Unrelated but when I read inpainting and Moebius I was scared it was related and using the art of the great Jean Giraud [0] a.k.a. Moebius

https://characterdesignreferences.com/artist-of-the-week-3/m...

[0] https://en.wikipedia.org/wiki/Jean_Giraud

coldteaa day ago

Scared why?

teroshana day ago

Scared for the same reason I found last year's 'Ghibli filter' craze upsetting, I would have personally hated to have seen this artist's legacy used for promoting AI image generation.

TeMPOraLa day ago

In case that happened then the rest of the world would probably appreciate the art, and a subset of it, the artist (and even a small subset of ~whole Internet-connected population is a lot of people). Some silver lining, perhaps.

teroshan18 hours ago

Perhaps.

I like the idea that a piece of art, in addition of ultimately ending up as pixels on my screen, is also a window into a world that has been dreamt up by real human imagination, driven by their hopes and fears.

Semiconductors based generation may give me the first part, but not the second.

I'm speaking for myself here, I agree with your point though.

NooneAtAll33 hours ago

> I like the idea that a piece of art, in addition of ultimately ending up as pixels on my screen, is also a window into a world that has been dreamt up by real human imagination, driven by their hopes and fears.

I guess this actually defines the fringe between ai-art enjoyers and haters - some people prefer what art does to their imagination, while others look at what art does to others'

zmgsabst15 hours ago

You just refuse to see certain people’s hopes and fears because they didn’t express them in a way you personally find pleasing.

The LLMs didn’t prompt themselves.

bilekas5 hours ago

> The LLMs didn’t prompt themselves.

I refuse to accept that real humans believe prompting is art.

solid_fuel21 hours ago

> In case that happened then the rest of the world would probably appreciate the art

What art?

We’re talking about generated pictures, aka slop, not art made by a real human.

And I don’t know if you’ve been paying attention but people seem to be pretty tired of the slop.
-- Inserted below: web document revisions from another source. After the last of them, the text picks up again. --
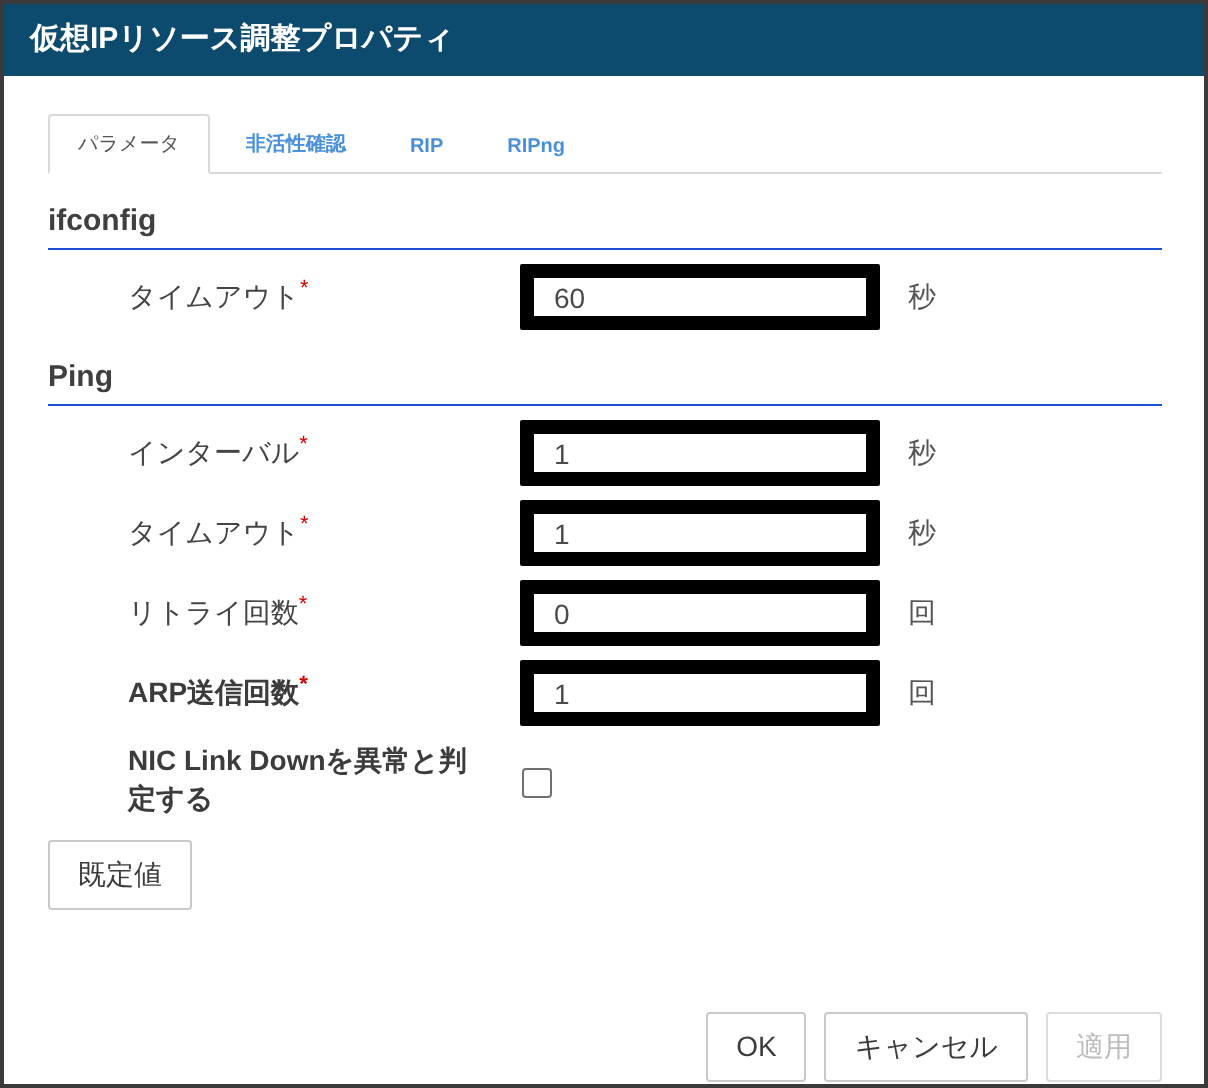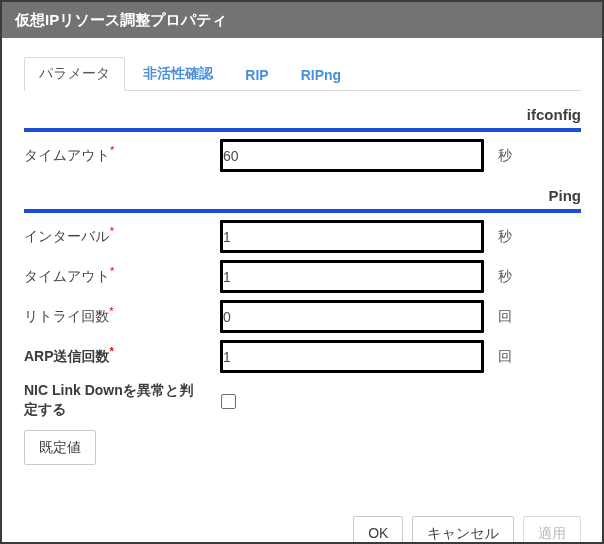--- a/index.html
+++ b/index.html
@@ -9,42 +9,42 @@
     width: 604px; height: 544px;
   }
   .dialog {
     width: 604px; height: 544px;
     border: 2px solid #3a3a3a;
     background: #fff;
     display: flex; flex-direction: column;
     overflow: hidden;
   }
   .titlebar {
-    background: #737373;
+    background: #0c4a6e;
     color: #fff;
     font-size: 15px;
     font-weight: bold;
     height: 36px;
     line-height: 36px;
     padding: 0 13px;
     flex: 0 0 auto;
   }
   .content {
     flex: 1 1 auto;
     padding: 19px 21px 12px 22px;
     display: flex; flex-direction: column;
   }
   
   .tabs {
     display: flex;
     align-items: flex-end;
     border-bottom: 1px solid #d9d9d9;
   }
   .tab {
-    font-size: 14px;
+    font-size: 10px;
     padding: 7px 14px;
     cursor: pointer;
     color: #4a90d9;
     margin-bottom: 0;
   }
   .tab.active {
     color: #555;
     background: #fff;
     border: 1px solid #d9d9d9;
     border-bottom: 1px solid #fff;
@@ -52,51 +52,51 @@
     margin-bottom: -1px;
   }
   .tab + .tab { margin-left: 4px; font-weight: bold; }
   
   .section-heading {
     font-size: 15px;
     font-weight: bold;
     color: #3f3f3f;
     margin-top: 15px;
     padding-bottom: 5px;
-    border-bottom: 4px solid #1d4ed8;
-    text-align: right;
+    border-bottom: 1px solid #1d4ed8;
   }
   
   .row {
     display: flex;
     align-items: center;
     margin-top: 7px;
+    margin-left: 40px;
   }
   .row.checkbox-row { margin-top: 10px; margin-bottom: 3px; }
   .field-label {
     width: 196px;
     flex: 0 0 196px;
     font-size: 14px;
     color: #444;
     line-height: 19px;
     padding-right: 14px;
   }
   .field-label.bold { font-weight: bold; color: #3c3c3c; }
   .req {
     color: #d40000;
     font-size: 11px;
     vertical-align: super;
     line-height: 0;
   }
   .text-input {
-    width: 264px;
+    width: 180px;
     height: 33px;
-    border: 3px solid #000000;
+    border: 7px solid #000000;
     border-radius: 1px;
-    padding: 0 0;
+    padding: 0 10px;
     font-size: 14px;
     color: #4a4a4a;
     font-family: "Liberation Sans", "DejaVu Sans", sans-serif;
     outline: none;
     background: #fff;
   }
   .unit {
     font-size: 14px;
     color: #555;
     margin-left: 14px;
I don’t think it would be appreciated nearly as much as you think.

inigyou20 hours ago

It is possible to use generative AI in nonslop ways btw

TeMPOraL21 hours ago

This definition of "slop" doesn't cut reality just quite at the joints.
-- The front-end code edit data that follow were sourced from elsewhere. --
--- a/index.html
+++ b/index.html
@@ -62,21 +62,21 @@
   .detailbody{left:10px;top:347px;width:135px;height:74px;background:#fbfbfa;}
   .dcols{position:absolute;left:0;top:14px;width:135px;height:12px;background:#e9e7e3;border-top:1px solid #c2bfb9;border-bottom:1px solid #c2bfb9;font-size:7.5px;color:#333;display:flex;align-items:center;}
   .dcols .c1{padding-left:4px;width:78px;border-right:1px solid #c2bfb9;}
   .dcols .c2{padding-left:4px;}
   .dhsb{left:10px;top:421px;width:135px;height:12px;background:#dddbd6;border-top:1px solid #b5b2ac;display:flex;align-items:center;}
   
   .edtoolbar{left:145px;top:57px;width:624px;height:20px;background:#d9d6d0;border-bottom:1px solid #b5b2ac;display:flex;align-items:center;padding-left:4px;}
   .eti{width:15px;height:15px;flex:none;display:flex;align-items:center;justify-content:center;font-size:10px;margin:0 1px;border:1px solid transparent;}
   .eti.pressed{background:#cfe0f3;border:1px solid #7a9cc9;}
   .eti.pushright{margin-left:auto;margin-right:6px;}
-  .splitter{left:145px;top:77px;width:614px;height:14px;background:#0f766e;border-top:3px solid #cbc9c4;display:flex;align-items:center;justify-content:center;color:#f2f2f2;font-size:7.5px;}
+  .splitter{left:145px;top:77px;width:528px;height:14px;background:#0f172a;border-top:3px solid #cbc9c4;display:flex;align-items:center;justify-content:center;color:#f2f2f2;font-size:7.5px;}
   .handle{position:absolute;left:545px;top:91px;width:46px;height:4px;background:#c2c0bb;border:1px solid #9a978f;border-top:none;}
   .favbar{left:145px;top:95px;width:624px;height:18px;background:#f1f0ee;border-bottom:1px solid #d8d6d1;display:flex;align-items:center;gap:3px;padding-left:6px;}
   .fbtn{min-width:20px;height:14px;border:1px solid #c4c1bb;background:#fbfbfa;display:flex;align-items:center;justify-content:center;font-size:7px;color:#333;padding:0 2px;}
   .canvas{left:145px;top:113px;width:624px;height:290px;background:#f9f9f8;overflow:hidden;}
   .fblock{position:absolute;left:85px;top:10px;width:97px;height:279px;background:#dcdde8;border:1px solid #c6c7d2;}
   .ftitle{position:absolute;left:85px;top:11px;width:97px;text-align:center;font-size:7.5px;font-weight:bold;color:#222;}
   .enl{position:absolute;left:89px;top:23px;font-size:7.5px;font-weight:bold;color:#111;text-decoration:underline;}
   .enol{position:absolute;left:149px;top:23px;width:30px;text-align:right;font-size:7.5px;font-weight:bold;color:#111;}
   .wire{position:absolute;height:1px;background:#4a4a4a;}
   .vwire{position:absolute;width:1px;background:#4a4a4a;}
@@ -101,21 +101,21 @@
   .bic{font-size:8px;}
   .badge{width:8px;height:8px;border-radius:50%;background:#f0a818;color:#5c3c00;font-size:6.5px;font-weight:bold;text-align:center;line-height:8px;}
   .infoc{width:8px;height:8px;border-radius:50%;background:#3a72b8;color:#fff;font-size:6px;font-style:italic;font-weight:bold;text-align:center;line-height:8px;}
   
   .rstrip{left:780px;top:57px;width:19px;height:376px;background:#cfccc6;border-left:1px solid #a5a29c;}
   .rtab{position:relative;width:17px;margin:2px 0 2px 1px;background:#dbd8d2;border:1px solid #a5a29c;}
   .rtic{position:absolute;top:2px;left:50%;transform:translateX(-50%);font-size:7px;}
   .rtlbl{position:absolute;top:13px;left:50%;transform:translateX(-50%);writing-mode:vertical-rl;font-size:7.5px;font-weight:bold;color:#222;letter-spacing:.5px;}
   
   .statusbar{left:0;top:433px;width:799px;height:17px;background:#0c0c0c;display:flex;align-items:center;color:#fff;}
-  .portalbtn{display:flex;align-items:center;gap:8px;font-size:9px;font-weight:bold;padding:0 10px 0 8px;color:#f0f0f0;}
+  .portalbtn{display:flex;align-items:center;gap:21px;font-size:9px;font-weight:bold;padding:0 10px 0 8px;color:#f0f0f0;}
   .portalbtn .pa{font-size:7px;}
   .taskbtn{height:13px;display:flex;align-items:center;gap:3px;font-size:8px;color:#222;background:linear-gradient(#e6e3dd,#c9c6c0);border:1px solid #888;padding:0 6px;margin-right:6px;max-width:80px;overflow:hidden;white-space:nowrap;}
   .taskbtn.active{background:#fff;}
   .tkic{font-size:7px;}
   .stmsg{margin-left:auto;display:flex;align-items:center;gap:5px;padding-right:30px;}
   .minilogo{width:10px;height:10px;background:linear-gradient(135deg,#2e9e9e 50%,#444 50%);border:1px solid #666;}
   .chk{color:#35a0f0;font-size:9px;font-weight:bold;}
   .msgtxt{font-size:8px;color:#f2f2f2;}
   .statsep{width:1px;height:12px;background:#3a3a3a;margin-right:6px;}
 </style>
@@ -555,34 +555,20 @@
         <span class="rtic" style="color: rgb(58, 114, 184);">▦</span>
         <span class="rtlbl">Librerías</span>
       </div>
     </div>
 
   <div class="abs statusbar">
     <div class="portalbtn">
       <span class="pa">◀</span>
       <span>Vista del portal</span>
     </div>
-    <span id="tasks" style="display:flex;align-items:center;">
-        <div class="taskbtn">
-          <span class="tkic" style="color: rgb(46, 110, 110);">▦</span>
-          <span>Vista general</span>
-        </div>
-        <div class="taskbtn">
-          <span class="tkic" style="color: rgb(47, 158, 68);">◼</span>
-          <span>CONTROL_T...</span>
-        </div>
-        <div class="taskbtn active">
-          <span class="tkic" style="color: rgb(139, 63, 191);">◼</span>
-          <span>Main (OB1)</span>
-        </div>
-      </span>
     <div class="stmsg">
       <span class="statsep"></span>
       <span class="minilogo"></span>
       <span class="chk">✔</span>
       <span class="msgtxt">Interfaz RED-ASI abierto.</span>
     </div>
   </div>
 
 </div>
People are tired of marketing. AI generated slop people are annoyed with, is garbage produced for marketing reasons, and it's distinctly noticeable precisely because all the bottom-feeder marketing houses switched to using it. But it's not the AI itself that's the problem here. Slop was here before, but it was made with cheap protein-based image generators. Silicon-based generators are just cheaper.

solid_fuel20 hours ago

> This definition of "slop" doesn't cut reality just quite at the joints.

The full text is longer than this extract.